Justin Bundrick · · 8 min read

My first AI-assisted code migration looked great. The output compiled. The structure was clean. I was feeling pretty good about myself.

Then I ran the validation.

Seven percent. That was the pass rate on the first selftest file. The second one came back at twenty-five percent. Out of hundreds of test procedures, the vast majority had issues — wrong hardware mappings, incorrect pin assignments, flipped logic patterns, scoping errors that wouldn’t show up until runtime.

Gut-wrenching? Yeah. But also clarifying.

Because those numbers told me something important: a single AI agent doing a single pass isn’t enough. The job isn’t linear. Legacy code migration involves varying complexities made up of varying issues that require different kinds of thinking. Pattern matching. Deep reasoning. Structural analysis. Mechanical fixes. No single model — no single anything — handles all of that well.

So I stopped treating AI like a magic box and started treating it like a team.

The Moment I Knew I Needed Multiple Agents

Here’s what was happening: I’d feed a legacy source file to an AI coding assistant, give it detailed instructions and reference material, and it would produce a migrated file that looked right. Correct syntax, reasonable structure, proper function signatures. The kind of output that passes a casual review.

But the physics were wrong. And in hardware test code, the physics is everything.
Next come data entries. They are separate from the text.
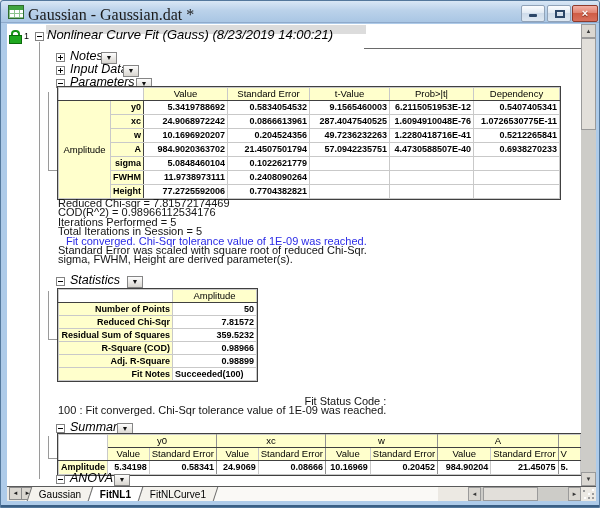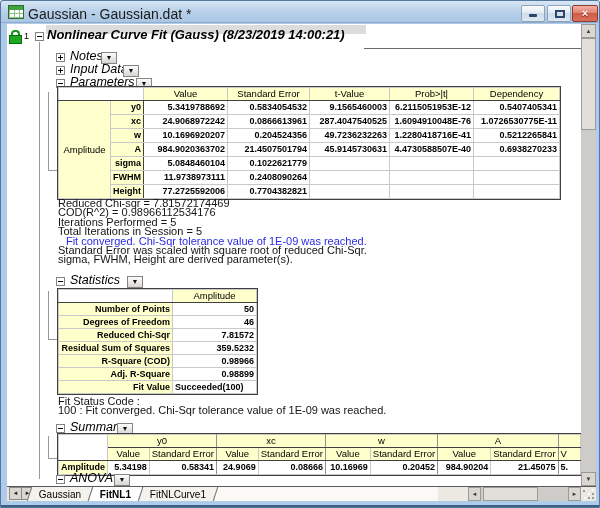--- a/index.html
+++ b/index.html
@@ -1,21 +1,21 @@
 <!DOCTYPE html>
 <html><head>
 <meta charset="utf-8">
 <style>
   * { margin:0; padding:0; box-sizing:border-box; }
   body { font-family:"Liberation Sans","DejaVu Sans",sans-serif; background:#e8e8e8; }
   .window { position:relative; width:600px; height:508px; background:#AECBE9;
             border:1px solid #54789C; border-radius:3px 3px 0 0; overflow:hidden; }
   .titlebar { position:absolute; left:0; top:0; width:600px; height:22px;
               background:linear-gradient(#D9E7F5,#BBD2EA 45%,#A9C6E4); border-bottom:1px solid #8FAACB; border-radius:3px 3px 0 0; }
-  .title-text { position:absolute; left:27px; top:5px; font-size:14px; color:#1A1A1A; white-space:nowrap; }
+  .title-text { position:absolute; left:27px; top:5px; font-size:16px; color:#1A1A1A; white-space:nowrap;font-family:Liberation Serif, serif; }
   .app-icon { position:absolute; left:7px; top:4px; width:16px; height:14px; background:#fff; border:1px solid #2E6B2E; }
   .app-icon .hdr-row { position:absolute; left:0; top:0; right:0; height:4px; background:#3FA43F; }
   .app-icon .grid { position:absolute; left:0; top:4px; right:0; bottom:0;
       background: repeating-linear-gradient(90deg,#8CC48C 0 1px,transparent 1px 5px),
                   repeating-linear-gradient(0deg,#8CC48C 0 1px,transparent 1px 4px); }
   .wbtn { position:absolute; top:4px; height:17px; border:1px solid #91A3B8; border-radius:2px;
           background:linear-gradient(#FBFDFE,#E3EBF4 45%,#CEDBEA 46%,#DDE7F2); }
   .wbtn.close { background:linear-gradient(#F3B0A4,#E08472 45%,#CE5B44 46%,#D9705C); border-color:#8E3B2C; }
   .min-bar { position:absolute; left:7px; right:7px; bottom:4px; height:3px; background:#2B4668; border-radius:1px; }
   .restore-sq { position:absolute; left:7px; top:4px; width:10px; height:8px; border:2px solid #2B4668; }
@@ -104,21 +104,21 @@
   <div class="grayband"></div>
   <div class="topline"></div>
 
   <div class="lock">
     <div class="shackle"></div>
     <div class="lbody"></div>
   </div>
   <div class="lock-num">1</div>
 
   <div class="cbox" style="left:34px;top:31px;"></div>
-  <div class="sect root-title" style="left:46px;top:27px;font-weight:bold;">Nonlinear Curve Fit (Gauss) (8/23/2019 14:00:21)</div>
+  <div class="sect root-title" style="left:46px;top:27px;">Nonlinear Curve Fit (Gauss) (8/23/2019 14:00:21)</div>
 
   <div class="vline" style="left:38px;top:41px;height:437px;"></div>
   <div class="vline" style="left:47px;top:91px;height:78px;"></div>
   <div class="hline" style="left:47px;top:169px;width:9px;"></div>
   <div class="vline" style="left:47px;top:290px;height:48px;"></div>
   <div class="hline" style="left:47px;top:338px;width:9px;"></div>
   <div class="vline" style="left:47px;top:435px;height:22px;"></div>
   <div class="hline" style="left:47px;top:457px;width:9px;"></div>
 
   <div class="cbox plus" style="left:55px;top:52px;"></div>
@@ -175,21 +175,21 @@
         <td class="num">10.1696920207</td>
         <td class="num">0.204524356</td>
         <td class="num">49.7236232263</td>
         <td class="num">1.2280418716E-41</td>
         <td class="num">0.5212265841</td>
       </tr>
       <tr class="h14">
         <td class="ylabel pname">A</td>
         <td class="num">984.9020363702</td>
         <td class="num">21.4507501794</td>
-        <td class="num">45.9145730631</td>
+        <td class="num">57.0942235751</td>
         <td class="num">4.4730588507E-40</td>
         <td class="num">0.6938270233</td>
       </tr>
       <tr class="h14">
         <td class="ylabel pname">sigma</td>
         <td class="num">5.0848460104</td>
         <td class="num">0.1022621779</td>
         <td class="num"></td>
         <td class="num"></td>
         <td class="num"></td>
@@ -237,48 +237,44 @@
       <tbody>
           <tr>
         <td class="corner"></td>
         <th class="hdr">Amplitude</th>
       </tr>
       <tr>
         <td class="ylabel">Number of Points</td>
         <td class="num">50</td>
       </tr>
       <tr>
-        <td class="ylabel">Degrees of Freedom</td>
-        <td class="num">46</td>
-      </tr>
-      <tr>
         <td class="ylabel">Reduced Chi-Sqr</td>
         <td class="num">7.81572</td>
       </tr>
       <tr>
         <td class="ylabel">Residual Sum of Squares</td>
         <td class="num">359.5232</td>
       </tr>
       <tr>
         <td class="ylabel">R-Square (COD)</td>
         <td class="num">0.98966</td>
       </tr>
       <tr>
         <td class="ylabel">Adj. R-Square</td>
         <td class="num">0.98899</td>
       </tr>
       <tr>
-        <td class="ylabel">Fit Value</td>
+        <td class="ylabel">Fit Notes</td>
         <td class="num lft">Succeeded(100)</td>
       </tr>
     </tbody>
       </table>
   </div>
 
-  <div class="fn" style="left:57px;top:396px;">
+  <div class="fn" style="left:57px;top:396px;text-align:right;">
     <div>Fit Status Code :</div>
     <div>100 : Fit converged. Chi-Sqr tolerance value of 1E-09 was reached.</div>
   </div>
 
   <div class="cbox" style="left:55px;top:423px;"></div>
   <div class="sect" style="left:69px;top:420px;">Summary</div>
   <div class="dd" style="left:116px;top:422px;">▼</div>
 
   <div class="twrap noright" style="left:56px;top:432px;width:524px;">
     <table class="rtab">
A measurement that should reference one instrument card was pointing to another. Pin assignments that mapped to sixteen physical connections got collapsed to one. Signal patterns that needed to be all-zeros came back as all-ones. These aren’t syntax errors — they’re domain errors. The kind of mistakes that only surface when you understand what the code is actually doing at the hardware level.

One AI agent couldn’t hold all of that context while simultaneously writing correct C code. The context window would get polluted with implementation details, and the big-picture understanding would drift.
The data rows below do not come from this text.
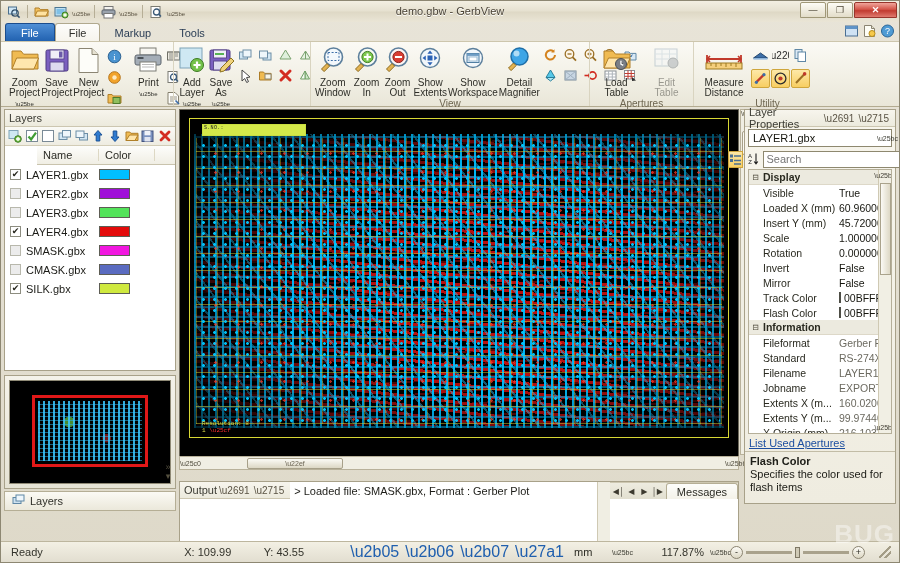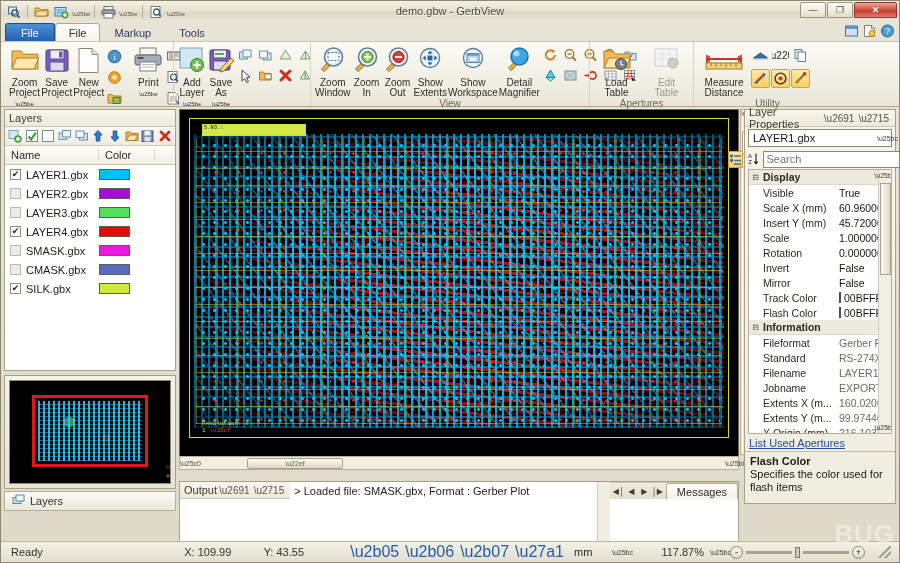--- a/index.html
+++ b/index.html
@@ -121,21 +121,21 @@
   }
   .layers-tools {
     height: 19px; display: flex; align-items: center; gap: 1px; padding: 0 2px;
     background: linear-gradient(to bottom,#fafaf6,#eeece1);
     border-bottom: 1px solid #d2ccb6;
   }
   .ltool { width: 16px; height: 16px; display:flex;align-items:center;justify-content:center;border-radius:2px;}
   .lg-head {
     height: 19px; display: flex; align-items: center;
     background: linear-gradient(to bottom,#fdfdfb,#f0eee4);
-    border-bottom: 1px solid #c9c3ad; font-size: 11px; color: #2b2b25;
+    border-bottom: 1px solid #c9c3ad; font-size: 11px; color: #2b2b25; margin-left: 32px;
   }
   .lg-head .c1 { flex:1; padding-left: 6px; border-right: 1px solid #ddd8c4; }
   .lg-head .c2 { width: 56px; padding-left: 6px; border-right: 1px solid #ddd8c4;}
   .lg-head .c3 { width: 20px; }
   .lg-body { flex: 1; overflow: hidden; background: #fff; }
   .lrow { height: 19px; display: flex; align-items: center; font-size: 11px; color: #1b1b16; }
   .lrow .c1 { flex:1; display:flex; align-items:center; gap:5px; padding-left: 5px; }
   .lrow .c2 { width: 56px; display: flex; align-items: center; }
   .lrow .c3 { width: 20px; }
   .cbx {
@@ -1120,21 +1120,21 @@
           </div>
           <div class="prow">
             <span class="exp"></span>
             <span class="k">Visible</span>
             <span class="v">
               <span>True</span>
             </span>
           </div>
           <div class="prow">
             <span class="exp"></span>
-            <span class="k">Scale X (mm)</span>
+            <span class="k">Loaded X (mm)</span>
             <span class="v">
               <span>60.960000</span>
             </span>
           </div>
           <div class="prow">
             <span class="exp"></span>
             <span class="k">Insert Y (mm)</span>
             <span class="v">
               <span>45.720000</span>
             </span>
I needed to separate the thinking from the doing.

Designing the Team

I approached it the same way you’d staff a software development team. You don’t hire one person and ask them to be the architect, the developer, the code reviewer, and the project manager. You hire specialists and let them focus.

The Auditor reads the migrated code alongside the original source and produces a detailed findings report. It doesn’t fix anything. It doesn’t write code. It just thinks. It compares structure, validates hardware mappings, checks scoping rules, and flags everything that doesn’t match. I assigned this role to the heaviest reasoning model available — the kind of model that’s slow and expensive, but catches things that faster models miss.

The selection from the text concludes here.